* **RECORDS**:
☆ ☆ ☆ ☆
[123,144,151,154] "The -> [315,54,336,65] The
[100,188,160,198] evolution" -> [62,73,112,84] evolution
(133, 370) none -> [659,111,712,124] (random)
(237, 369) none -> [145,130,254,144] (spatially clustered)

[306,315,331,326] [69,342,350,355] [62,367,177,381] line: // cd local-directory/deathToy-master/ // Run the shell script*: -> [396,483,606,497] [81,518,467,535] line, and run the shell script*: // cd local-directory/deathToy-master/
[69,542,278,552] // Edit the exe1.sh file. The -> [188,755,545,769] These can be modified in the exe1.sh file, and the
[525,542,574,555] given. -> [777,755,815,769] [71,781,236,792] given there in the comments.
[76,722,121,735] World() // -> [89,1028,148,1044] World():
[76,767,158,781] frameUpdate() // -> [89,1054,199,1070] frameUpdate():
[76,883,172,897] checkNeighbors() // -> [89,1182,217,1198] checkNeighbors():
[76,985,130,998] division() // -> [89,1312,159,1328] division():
☆ ☆ ☆ ☆
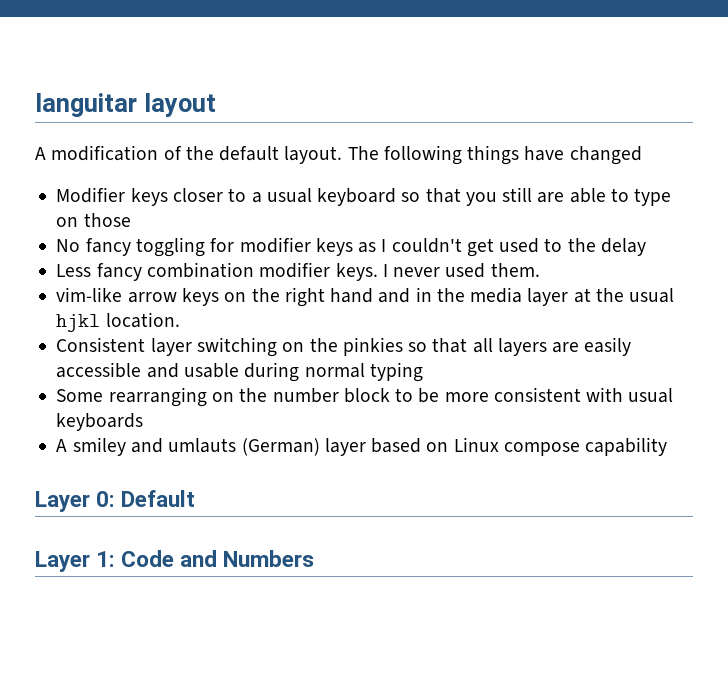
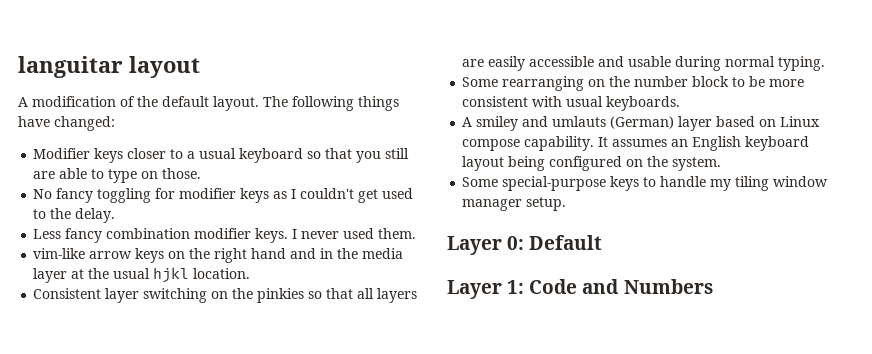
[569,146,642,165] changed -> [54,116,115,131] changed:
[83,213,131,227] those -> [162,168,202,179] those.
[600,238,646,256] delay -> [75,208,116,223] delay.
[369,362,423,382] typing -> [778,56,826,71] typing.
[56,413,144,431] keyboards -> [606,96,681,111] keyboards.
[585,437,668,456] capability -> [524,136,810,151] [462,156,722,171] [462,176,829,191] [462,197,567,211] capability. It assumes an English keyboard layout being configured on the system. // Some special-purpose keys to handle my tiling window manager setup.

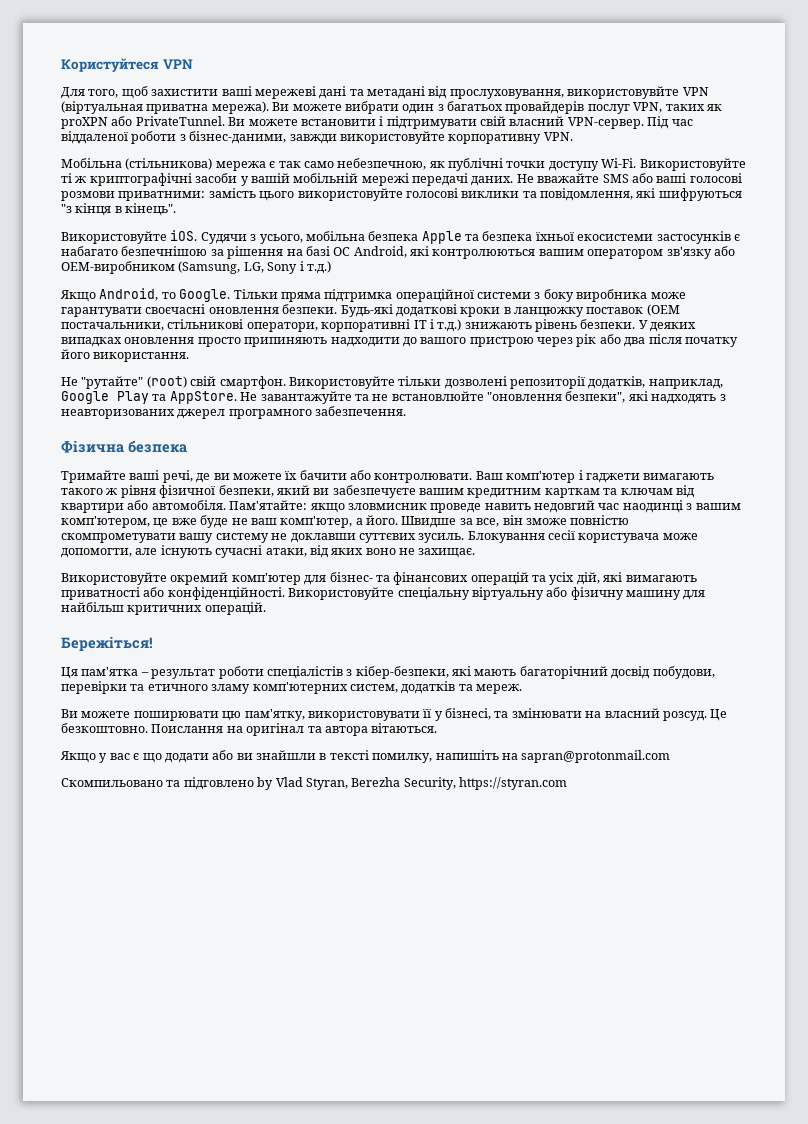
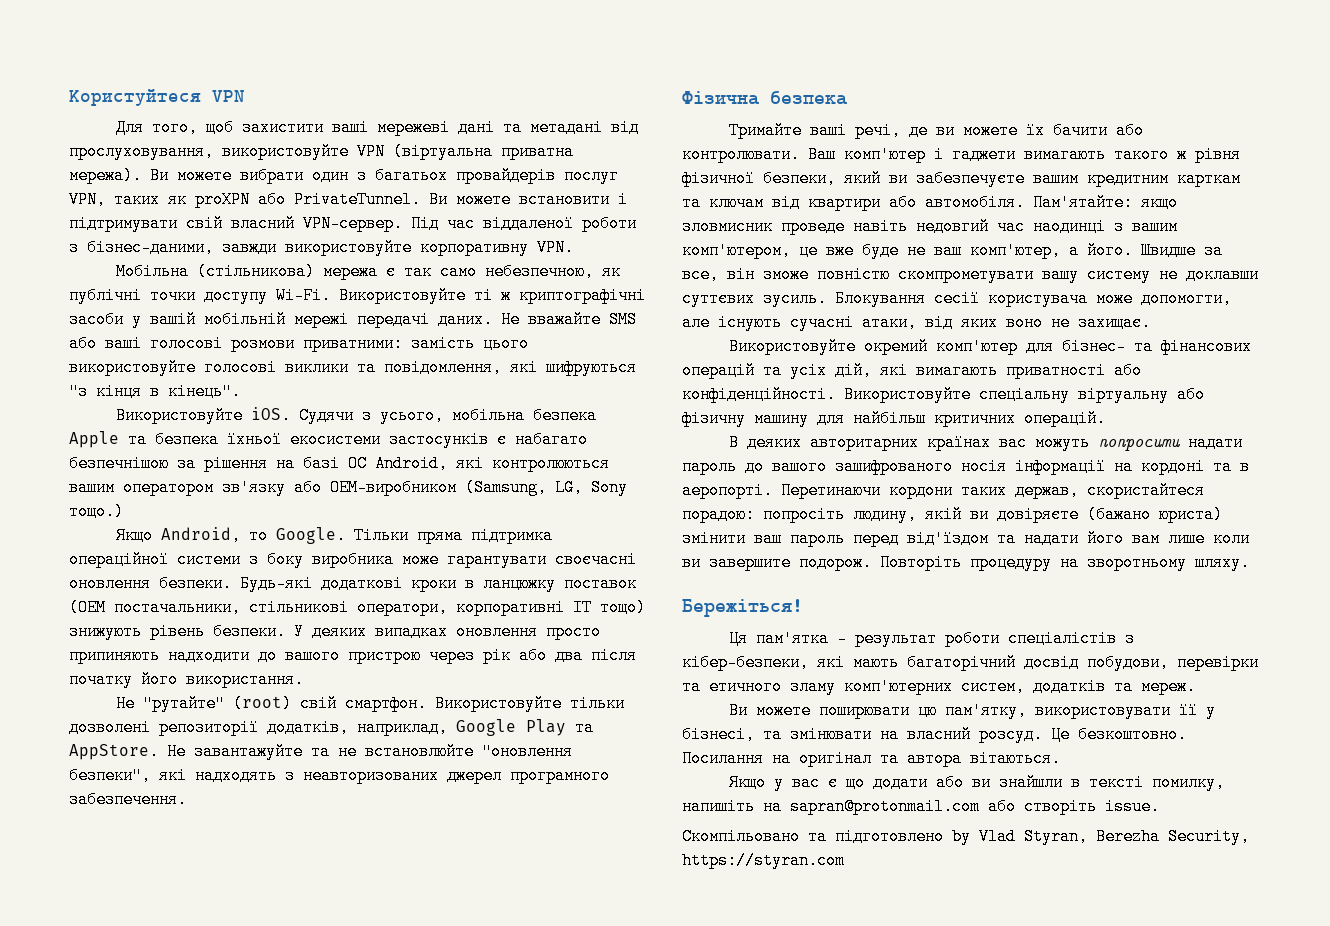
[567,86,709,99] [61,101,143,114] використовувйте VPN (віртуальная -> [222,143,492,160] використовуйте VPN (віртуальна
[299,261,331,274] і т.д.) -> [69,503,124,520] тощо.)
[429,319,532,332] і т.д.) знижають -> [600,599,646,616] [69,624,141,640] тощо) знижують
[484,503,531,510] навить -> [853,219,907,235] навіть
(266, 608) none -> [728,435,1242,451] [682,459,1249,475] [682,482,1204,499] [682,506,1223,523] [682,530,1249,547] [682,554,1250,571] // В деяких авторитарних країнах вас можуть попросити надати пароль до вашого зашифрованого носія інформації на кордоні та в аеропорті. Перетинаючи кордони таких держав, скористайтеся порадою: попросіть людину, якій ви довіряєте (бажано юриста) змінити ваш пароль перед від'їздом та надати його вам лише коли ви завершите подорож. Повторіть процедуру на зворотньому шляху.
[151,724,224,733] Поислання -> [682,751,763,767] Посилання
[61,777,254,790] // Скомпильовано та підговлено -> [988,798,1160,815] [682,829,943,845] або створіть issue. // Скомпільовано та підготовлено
☆ ☆ ☆ ☆
* **REQUIRED ACTION**:
Using the entries above, return exactly the lines from the line with "(133, 370) none -> [659,111,712,124] (random)" to the line with "[76,722,121,735] World() //", counting both of those lines.

* **WRITTEN RESPONSE**:
(133, 370) none -> [659,111,712,124] (random)
(237, 369) none -> [145,130,254,144] (spatially clustered)

[306,315,331,326] [69,342,350,355] [62,367,177,381] line: // cd local-directory/deathToy-master/ // Run the shell script*: -> [396,483,606,497] [81,518,467,535] line, and run the shell script*: // cd local-directory/deathToy-master/
[69,542,278,552] // Edit the exe1.sh file. The -> [188,755,545,769] These can be modified in the exe1.sh file, and the
[525,542,574,555] given. -> [777,755,815,769] [71,781,236,792] given there in the comments.
[76,722,121,735] World() // -> [89,1028,148,1044] World():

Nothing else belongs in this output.